→ **TASK DIRECTIONS**
An exact, complete copy of the entries is needed, with the pictures left out.
=====
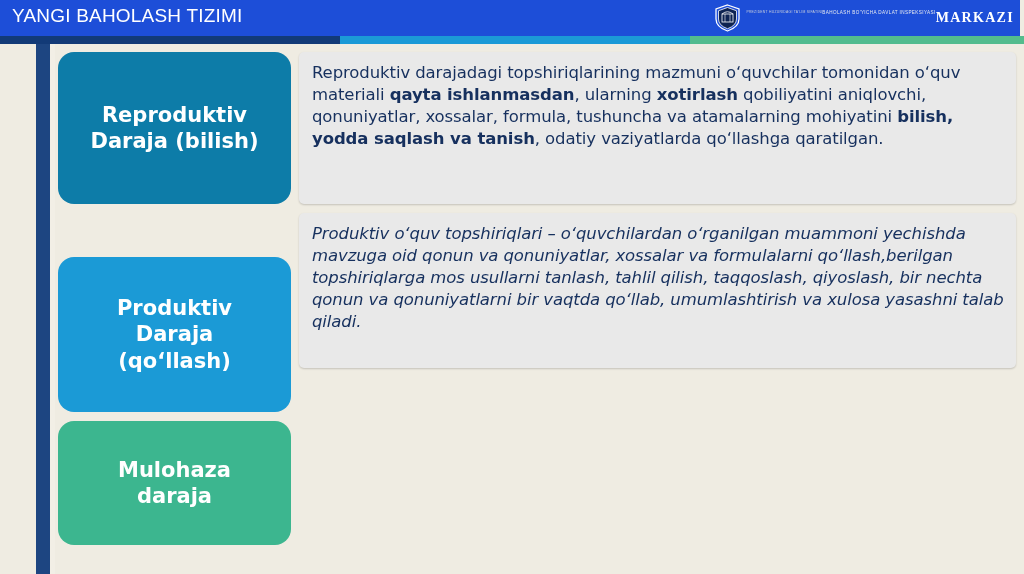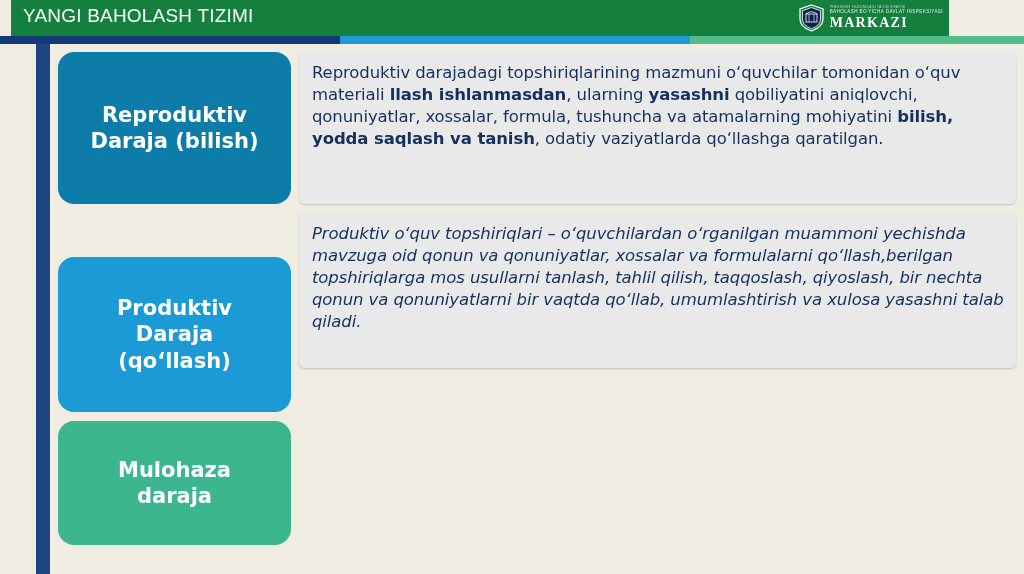--- a/index.html
+++ b/index.html
@@ -11,24 +11,24 @@
     height: 574px;
     background: #efece2;
     font-family: "DejaVu Sans", sans-serif;
     overflow: hidden;
     position: relative;
   }
 
   
   .header {
     position: absolute;
-    left: 11px; top: 0;
-    width: 938px;
+    left: 0; top: 0;
+    width: 1020px;
     height: 36px;
-    background: #15803d;
+    background: #1d4ed8;
     overflow: hidden;
   }
   .header-title {
     position: absolute;
     left: 12px;
     top: 5px;
     font-family: "Liberation Sans", sans-serif;
     font-size: 19px;
     font-weight: 400;
     letter-spacing: 0.2px;
@@ -44,21 +44,21 @@
     align-items: center;
     gap: 5px;
   }
   .logo-emblem {
     width: 27px;
     height: 28px;
     flex: none;
   }
   .logo-text {
     display: flex;
-    flex-direction: column;
+    flex-direction: row;
     justify-content: center;
     line-height: 1;
   }
   .logo-sub {
     font-family: "Liberation Sans", sans-serif;
     font-size: 3.4px;
     letter-spacing: 0.25px;
     color: #c8cedd;
     white-space: nowrap;
     margin-bottom: 1px;
@@ -198,21 +198,21 @@
 <div class="rail-dark"></div>
 <div class="rail-light"></div>
 
 <div class="rows">
 
   <div class="row row-1">
     <div class="row-label" style="background: rgb(13, 124, 168); align-items: center;">
       <span>Reproduktiv<br>Daraja (bilish)</span>
     </div>
     <div class="row-body">
-      <div class="row-text">Reproduktiv darajadagi topshiriqlarining mazmuni o‘quvchilar tomonidan o‘quv materiali  <b>llash ishlanmasdan</b>, ularning <b>yasashni</b> qobiliyatini aniqlovchi, qonuniyatlar, xossalar,  formula, tushuncha va atamalarning mohiyatini <b>bilish, yodda saqlash va tanish</b>, odatiy vaziyatlarda qo‘llashga qaratilgan.</div>
+      <div class="row-text">Reproduktiv darajadagi topshiriqlarining mazmuni o‘quvchilar tomonidan o‘quv materiali  <b>qayta ishlanmasdan</b>, ularning <b>xotirlash</b> qobiliyatini aniqlovchi, qonuniyatlar, xossalar,  formula, tushuncha va atamalarning mohiyatini <b>bilish, yodda saqlash va tanish</b>, odatiy vaziyatlarda qo‘llashga qaratilgan.</div>
     </div>
   </div>
 
   <div class="row row-2">
     <div class="row-label" style="background: rgb(27, 154, 214);">
       <span>Produktiv<br>Daraja<br>(qo‘llash)</span>
     </div>
     <div class="row-body">
       <div class="row-text">Produktiv o‘quv topshiriqlari – o‘quvchilardan o‘rganilgan muammoni yechishda mavzuga  oid qonun va qonuniyatlar, xossalar va formulalarni qo‘llash,berilgan topshiriqlarga mos  usullarni tanlash, tahlil qilish, taqqoslash, qiyoslash, bir nechta qonun va qonuniyatlarni  bir vaqtda qo‘llab, umumlashtirish va xulosa yasashni talab qiladi.</div>
     </div>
=====
→ **THE COMPLETED TASK**
--- a/index.html
+++ b/index.html
@@ -11,24 +11,24 @@
     height: 574px;
     background: #efece2;
     font-family: "DejaVu Sans", sans-serif;
     overflow: hidden;
     position: relative;
   }
 
   
   .header {
     position: absolute;
-    left: 11px; top: 0;
-    width: 938px;
+    left: 0; top: 0;
+    width: 1020px;
     height: 36px;
-    background: #15803d;
+    background: #1d4ed8;
     overflow: hidden;
   }
   .header-title {
     position: absolute;
     left: 12px;
     top: 5px;
     font-family: "Liberation Sans", sans-serif;
     font-size: 19px;
     font-weight: 400;
     letter-spacing: 0.2px;
@@ -44,21 +44,21 @@
     align-items: center;
     gap: 5px;
   }
   .logo-emblem {
     width: 27px;
     height: 28px;
     flex: none;
   }
   .logo-text {
     display: flex;
-    flex-direction: column;
+    flex-direction: row;
     justify-content: center;
     line-height: 1;
   }
   .logo-sub {
     font-family: "Liberation Sans", sans-serif;
     font-size: 3.4px;
     letter-spacing: 0.25px;
     color: #c8cedd;
     white-space: nowrap;
     margin-bottom: 1px;
@@ -198,21 +198,21 @@
 <div class="rail-dark"></div>
 <div class="rail-light"></div>
 
 <div class="rows">
 
   <div class="row row-1">
     <div class="row-label" style="background: rgb(13, 124, 168); align-items: center;">
       <span>Reproduktiv<br>Daraja (bilish)</span>
     </div>
     <div class="row-body">
-      <div class="row-text">Reproduktiv darajadagi topshiriqlarining mazmuni o‘quvchilar tomonidan o‘quv materiali  <b>llash ishlanmasdan</b>, ularning <b>yasashni</b> qobiliyatini aniqlovchi, qonuniyatlar, xossalar,  formula, tushuncha va atamalarning mohiyatini <b>bilish, yodda saqlash va tanish</b>, odatiy vaziyatlarda qo‘llashga qaratilgan.</div>
+      <div class="row-text">Reproduktiv darajadagi topshiriqlarining mazmuni o‘quvchilar tomonidan o‘quv materiali  <b>qayta ishlanmasdan</b>, ularning <b>xotirlash</b> qobiliyatini aniqlovchi, qonuniyatlar, xossalar,  formula, tushuncha va atamalarning mohiyatini <b>bilish, yodda saqlash va tanish</b>, odatiy vaziyatlarda qo‘llashga qaratilgan.</div>
     </div>
   </div>
 
   <div class="row row-2">
     <div class="row-label" style="background: rgb(27, 154, 214);">
       <span>Produktiv<br>Daraja<br>(qo‘llash)</span>
     </div>
     <div class="row-body">
       <div class="row-text">Produktiv o‘quv topshiriqlari – o‘quvchilardan o‘rganilgan muammoni yechishda mavzuga  oid qonun va qonuniyatlar, xossalar va formulalarni qo‘llash,berilgan topshiriqlarga mos  usullarni tanlash, tahlil qilish, taqqoslash, qiyoslash, bir nechta qonun va qonuniyatlarni  bir vaqtda qo‘llab, umumlashtirish va xulosa yasashni talab qiladi.</div>
     </div>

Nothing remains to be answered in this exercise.